- Hutchison during the Second World War
- Born: Charles William Duncan Hutchison 10 May 1918 Eynsham, Oxfordshire, England
- Died: March 1993 (aged 74–75) Bournemouth, England
- Spouse(s): Patricia Holloway, m. 1947
- Children: 3
- Military career
- Allegiance: Spanish Republic United Kingdom
- Branch: UK Territorial Army. International Brigade's British Battalion British Army's Royal Army Service Corps (RASC)
- Service years: International Brigade 1936–1939 British Army 1930s, 1940–1946
- Awards: France and Germany Star War Medal Defence Medal

= Charlie Hutchison =

British communist activist (1918–1993)

Charles William Duncan Hutchison (10 May 1918 – March 1993) was a Black-British anti-fascist, soldier, and ambulance driver noted for being the only Black-British member of the International Brigades during the Spanish Civil War. In Spain he was one of the youngest, one of the longest serving, and one of the first English-speaking volunteers. Citing his experiences as a man of colour and his childhood spent in an orphanage, Hutchison was an ardent anti-fascist and was involved in helping organise anti-fascist activists that took part in the Battle of Cable Street. Following Britain's declaration of war against Nazi Germany, Hutchison served in the British Army between 1940 and 1946. Hutchison spent almost 10 years engaged in battles against various fascist forces throughout Europe, before starting a family in 1947 and living the rest of his life quietly in South England.

The details of his life were not fully revealed to historians until 2019, following a history project started by London school children. In 2022, a campaign began to raise money for a statue of him to be erected in Oxford.

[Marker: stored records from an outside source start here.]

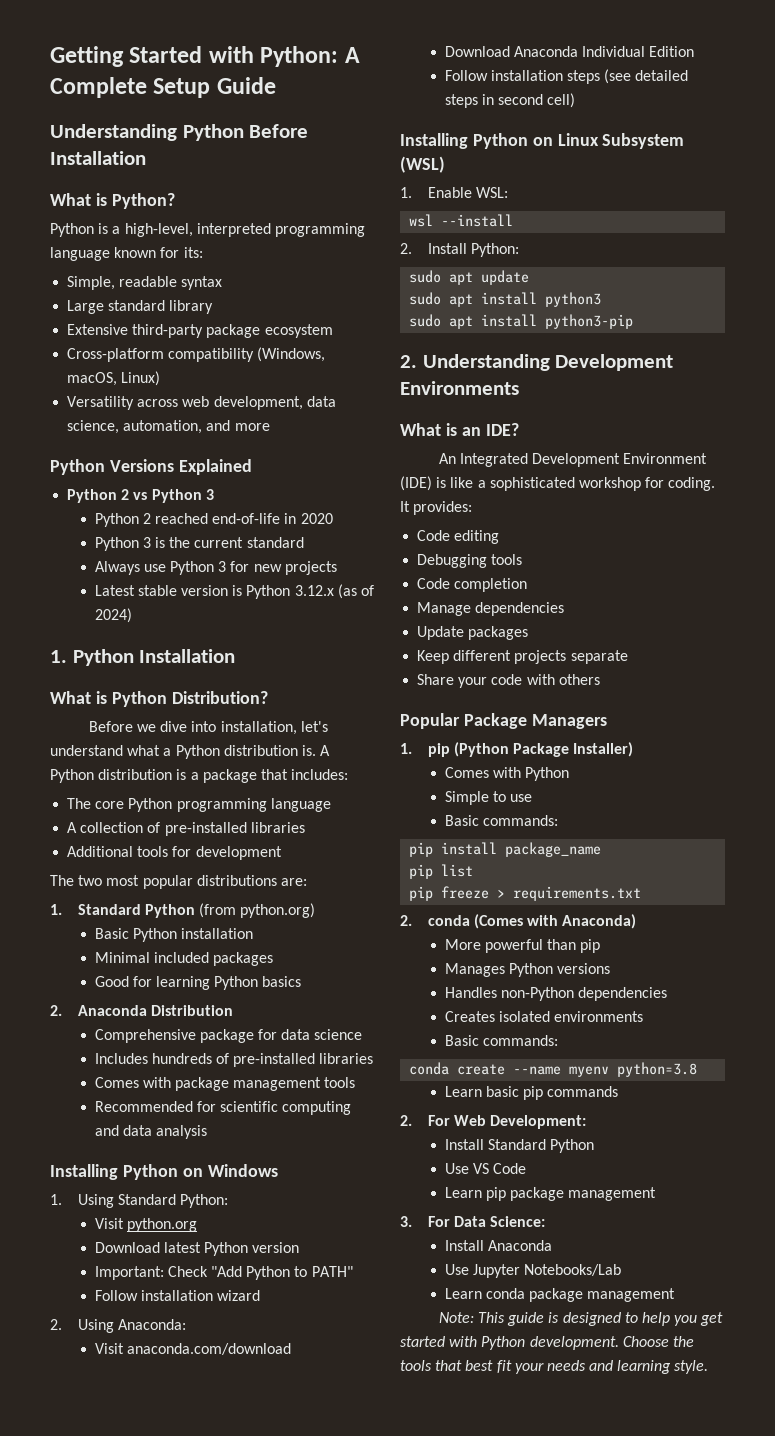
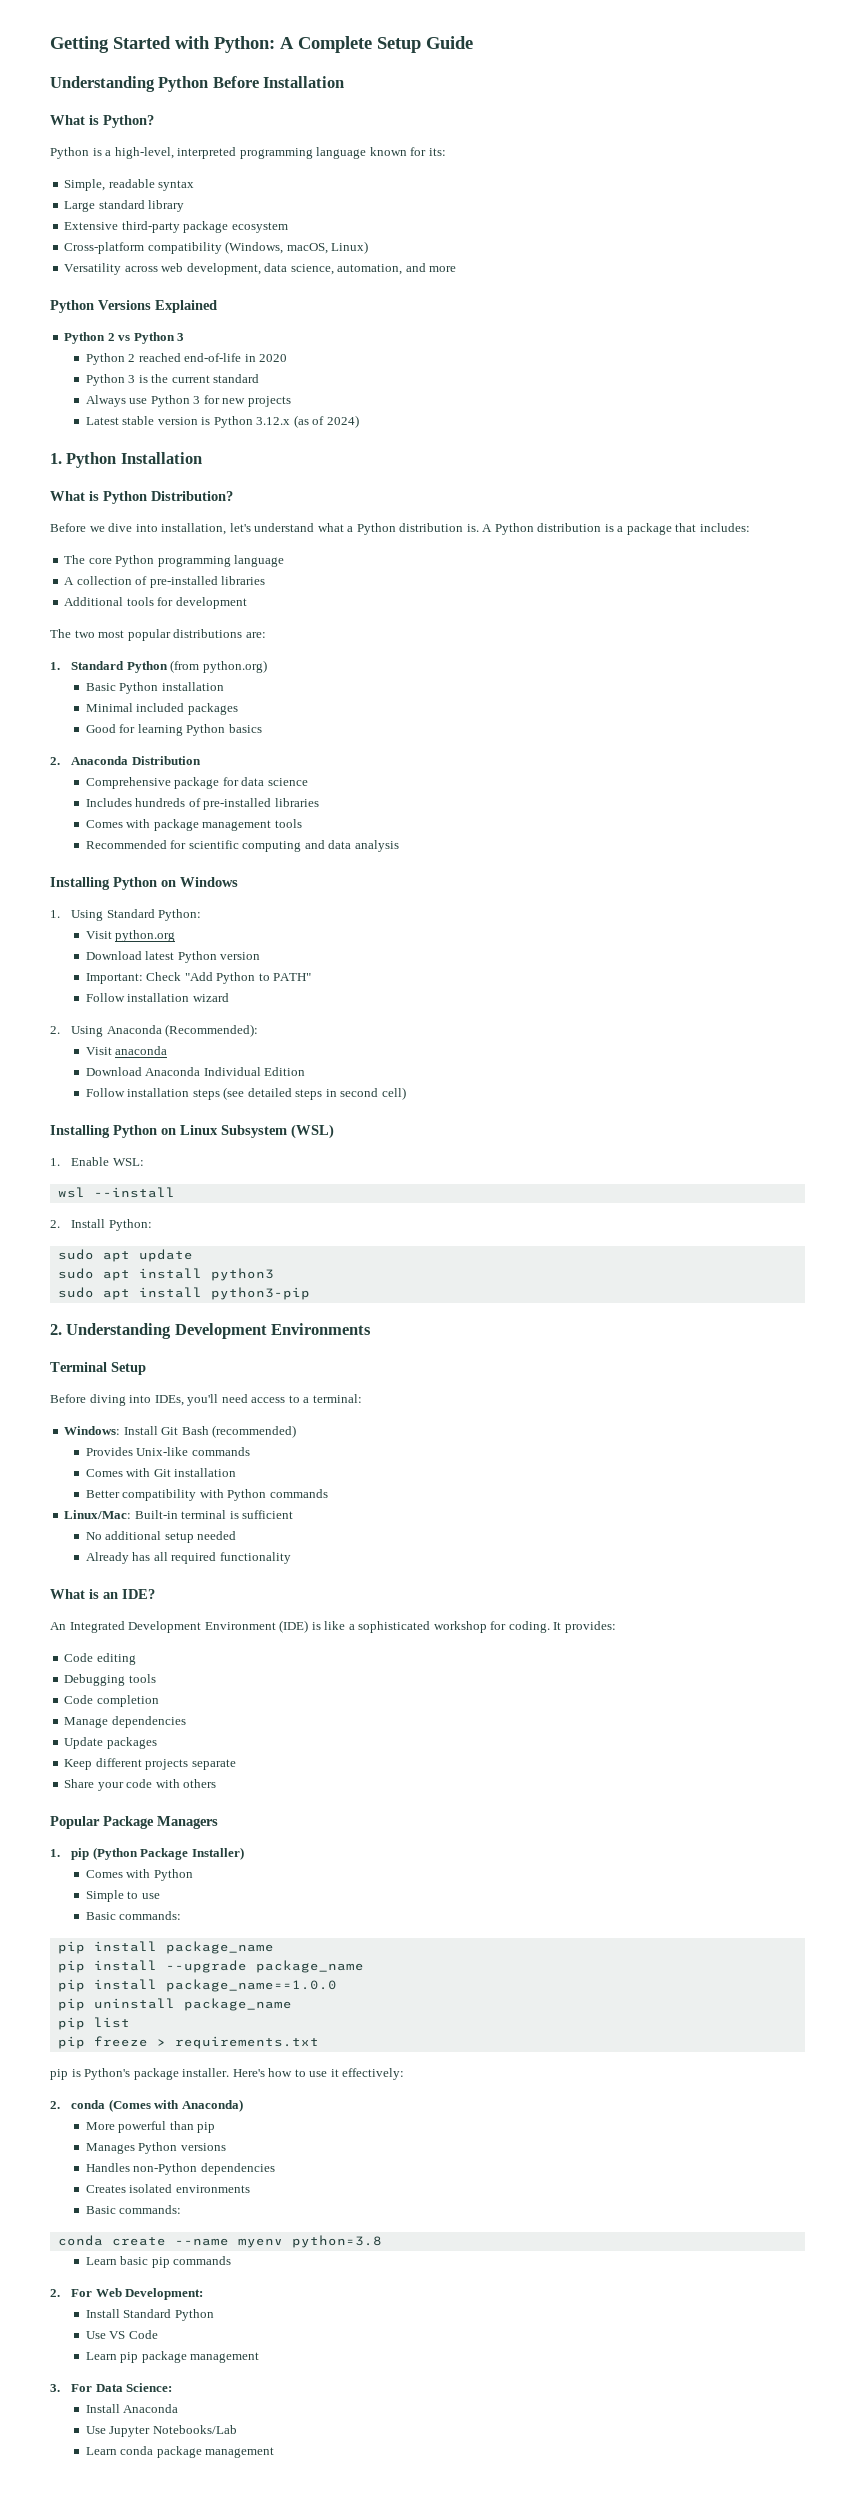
- 2. Using Anaconda:
- Visit anaconda.com/download
+ 2. Using Anaconda (Recommended):
+ Visit anaconda
+ Terminal Setup
+ Before diving into IDEs, you'll need access to a terminal:
+ Windows: Install Git Bash (recommended)
+ Provides Unix-like commands
+ Comes with Git installation
+ Better compatibility with Python commands
+ Linux/Mac: Built-in terminal is sufficient
+ No additional setup needed
+ Already has all required functionality
+ pip install --upgrade package_name
+ pip install package_name==1.0.0
+ pip uninstall package_name
+ pip is Python's package installer. Here's how to use it effectively:
- Note: This guide is designed to help you get started with Python development. Choose the tools that best fit your needs and learning style.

== Early life and orphanage ==
Charlie Hutchison was born on 10 May 1918 in Eynsham, west of Oxford. (Note: The Museum of Oxford notes that the exact location of Hutchison's birth has been contested: "Historian Richard Baxell named Witney as Charlie’s birthplace, however his daughter Susan says Charlie was born in Eynsham. Charlie's place of birth is further complicated by documents from the Spanish Civil War which have shown that Charlie himself once named Oxford as his place of origin.") He was the fourth of five children of Lilly Rose (Harper) from Eynsham, and Charles Francis Hutchison from the Gold Coast (now Ghana). His father was the author of The Pen-Pictures of Modern Africans and African Celebrities

By age 3, Charlie Hutchison was listed as being in foster care.

=== Orphanage ===
When Charlie was a child, his father often visited the Gold Coast, before unexpectedly disappearing, leaving Hutchison's mother in severe mental and financial hardship. Hutchison and one of his sisters were temporarily taken to the National Children's Home and Orphanage in Harpenden, Hertfordshire. In 1933 after spending several years in the orphanage, Hutchison was allowed to leave and was reunited with his mother, who was living in Fulham.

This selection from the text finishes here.